- **Work instructions**
In the data below, find each line containing the string "banner" and return it.

- **Data shown**
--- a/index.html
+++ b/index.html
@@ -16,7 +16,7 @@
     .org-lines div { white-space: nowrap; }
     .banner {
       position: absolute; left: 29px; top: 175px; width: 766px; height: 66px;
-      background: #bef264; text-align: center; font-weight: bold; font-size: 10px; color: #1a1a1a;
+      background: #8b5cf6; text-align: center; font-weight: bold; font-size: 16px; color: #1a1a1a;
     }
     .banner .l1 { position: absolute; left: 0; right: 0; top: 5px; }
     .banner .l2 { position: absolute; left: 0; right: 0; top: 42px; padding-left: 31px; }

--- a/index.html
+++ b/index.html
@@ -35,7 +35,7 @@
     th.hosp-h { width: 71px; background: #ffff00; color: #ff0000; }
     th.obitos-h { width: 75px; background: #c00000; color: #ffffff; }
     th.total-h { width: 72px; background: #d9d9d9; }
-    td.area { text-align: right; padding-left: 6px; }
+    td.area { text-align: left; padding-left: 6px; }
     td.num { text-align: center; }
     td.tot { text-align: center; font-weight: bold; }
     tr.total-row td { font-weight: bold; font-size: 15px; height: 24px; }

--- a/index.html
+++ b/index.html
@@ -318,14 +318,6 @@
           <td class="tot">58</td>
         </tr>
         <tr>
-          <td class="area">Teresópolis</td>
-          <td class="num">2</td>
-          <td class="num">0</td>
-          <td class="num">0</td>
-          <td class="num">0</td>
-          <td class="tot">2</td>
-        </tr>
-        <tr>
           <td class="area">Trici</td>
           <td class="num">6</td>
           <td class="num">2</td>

...

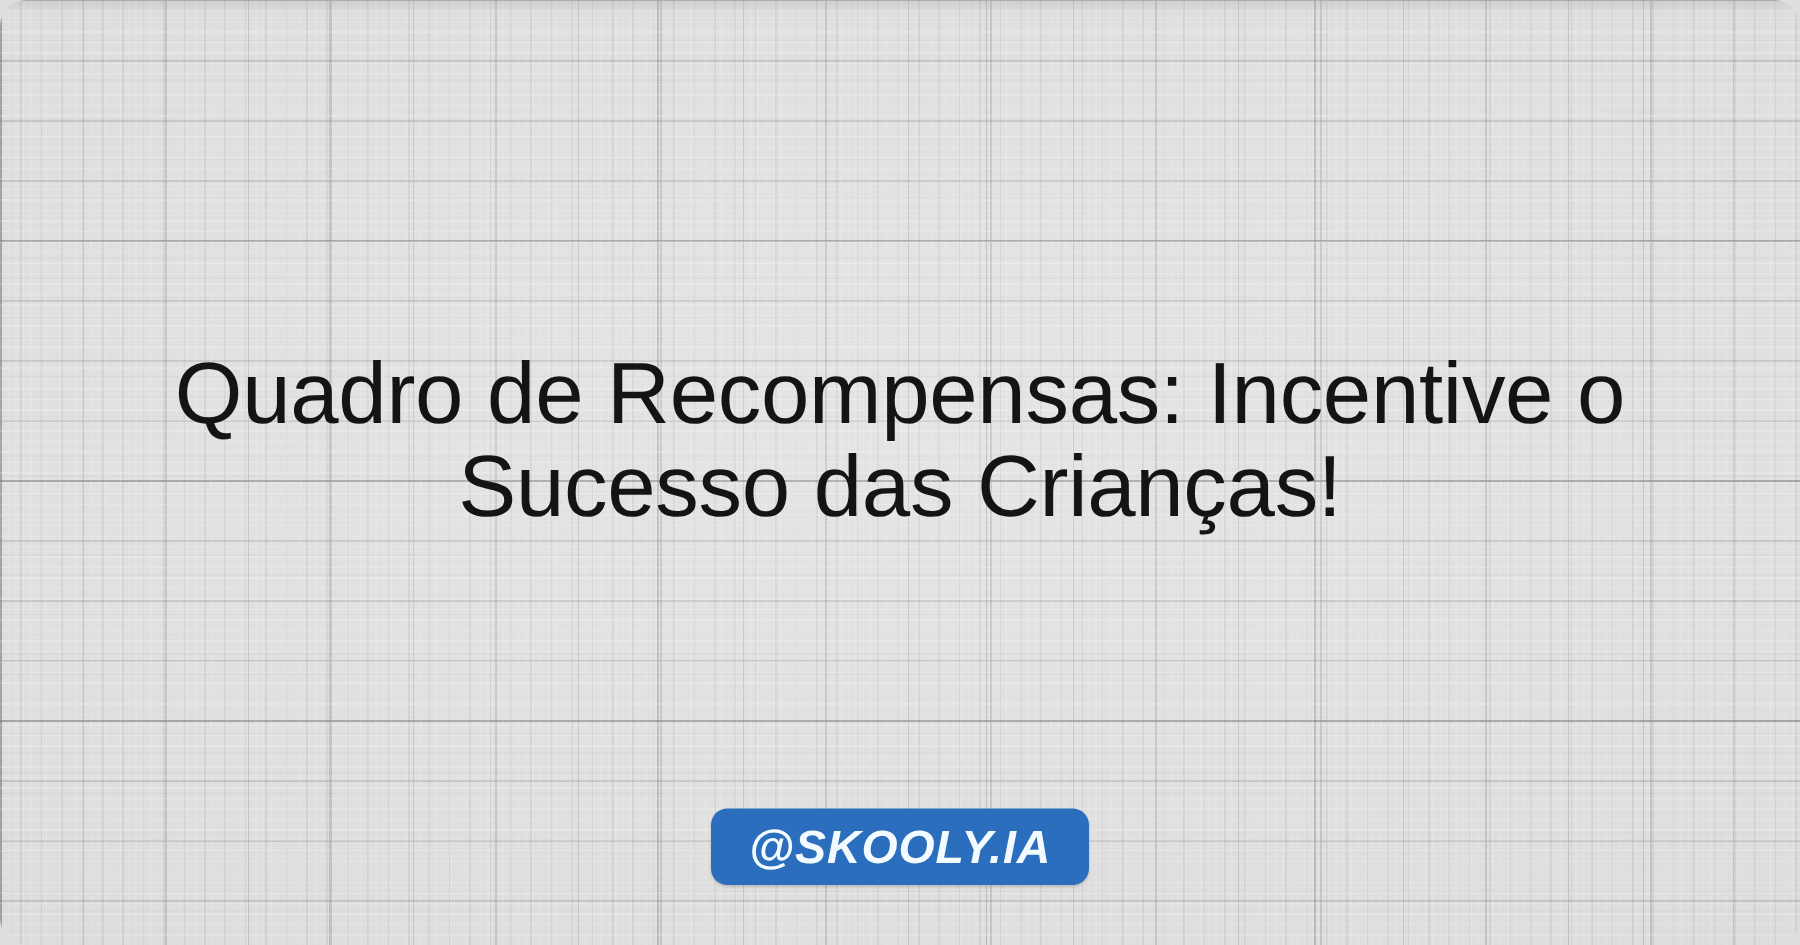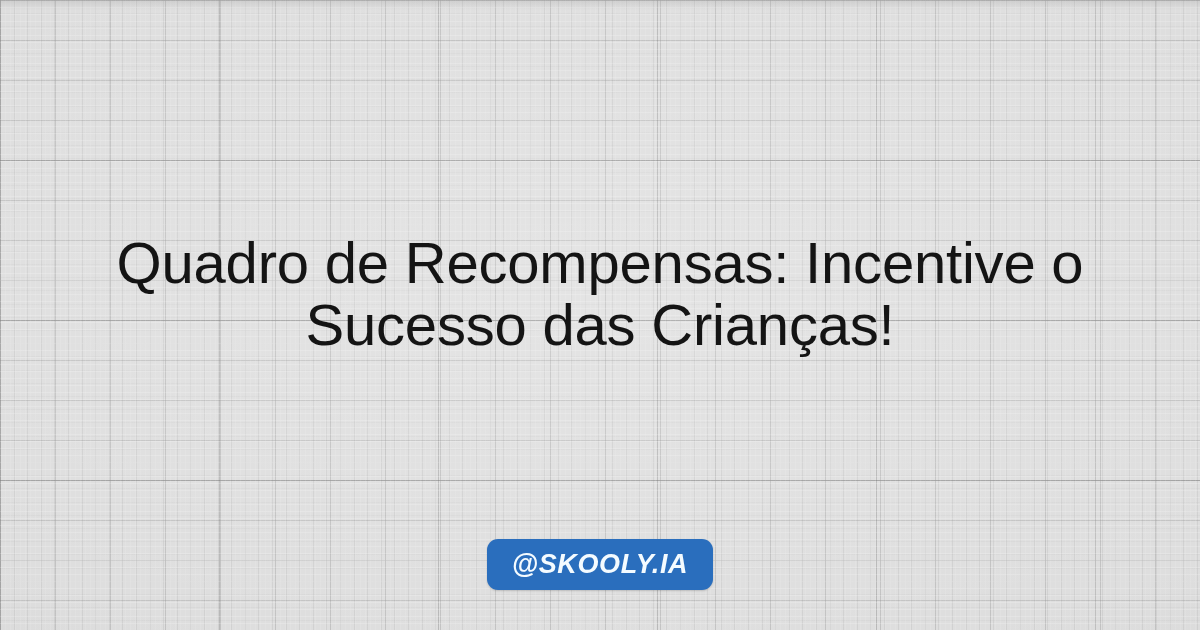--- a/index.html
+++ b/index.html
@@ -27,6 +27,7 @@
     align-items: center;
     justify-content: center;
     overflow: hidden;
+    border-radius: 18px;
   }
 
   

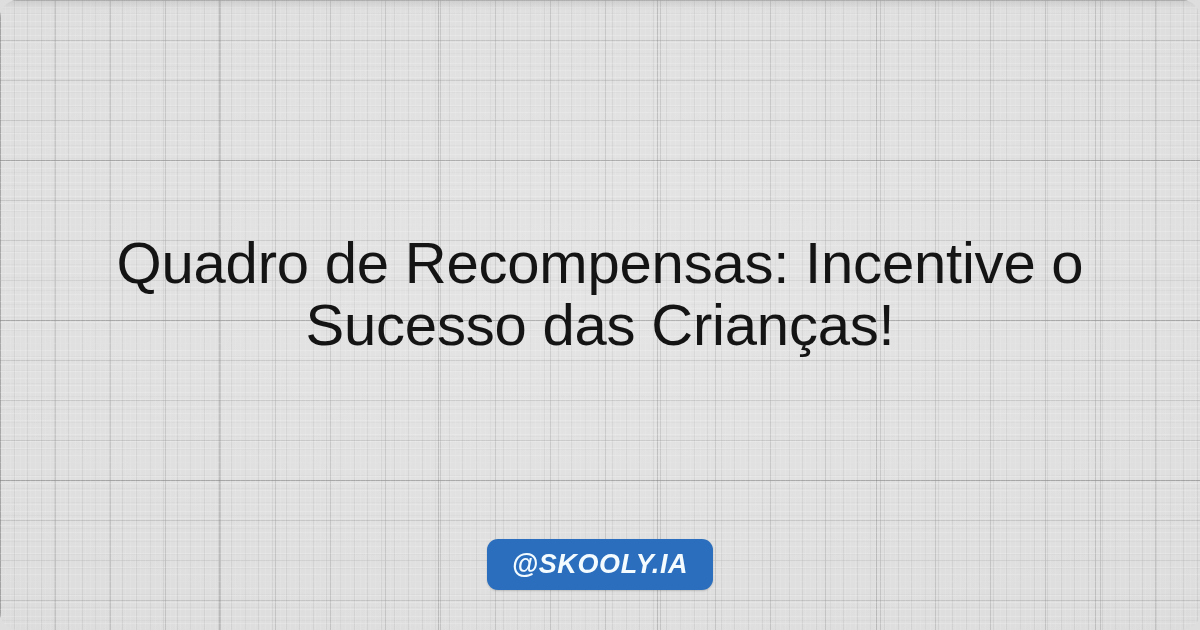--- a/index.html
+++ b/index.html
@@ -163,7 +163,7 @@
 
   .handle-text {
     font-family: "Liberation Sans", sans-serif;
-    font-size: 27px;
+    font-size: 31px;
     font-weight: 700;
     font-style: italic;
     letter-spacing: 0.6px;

- **Response to the exercise**
     .banner {
     .banner .l1 { position: absolute; left: 0; right: 0; top: 5px; }
     .banner .l2 { position: absolute; left: 0; right: 0; top: 42px; padding-left: 31px; }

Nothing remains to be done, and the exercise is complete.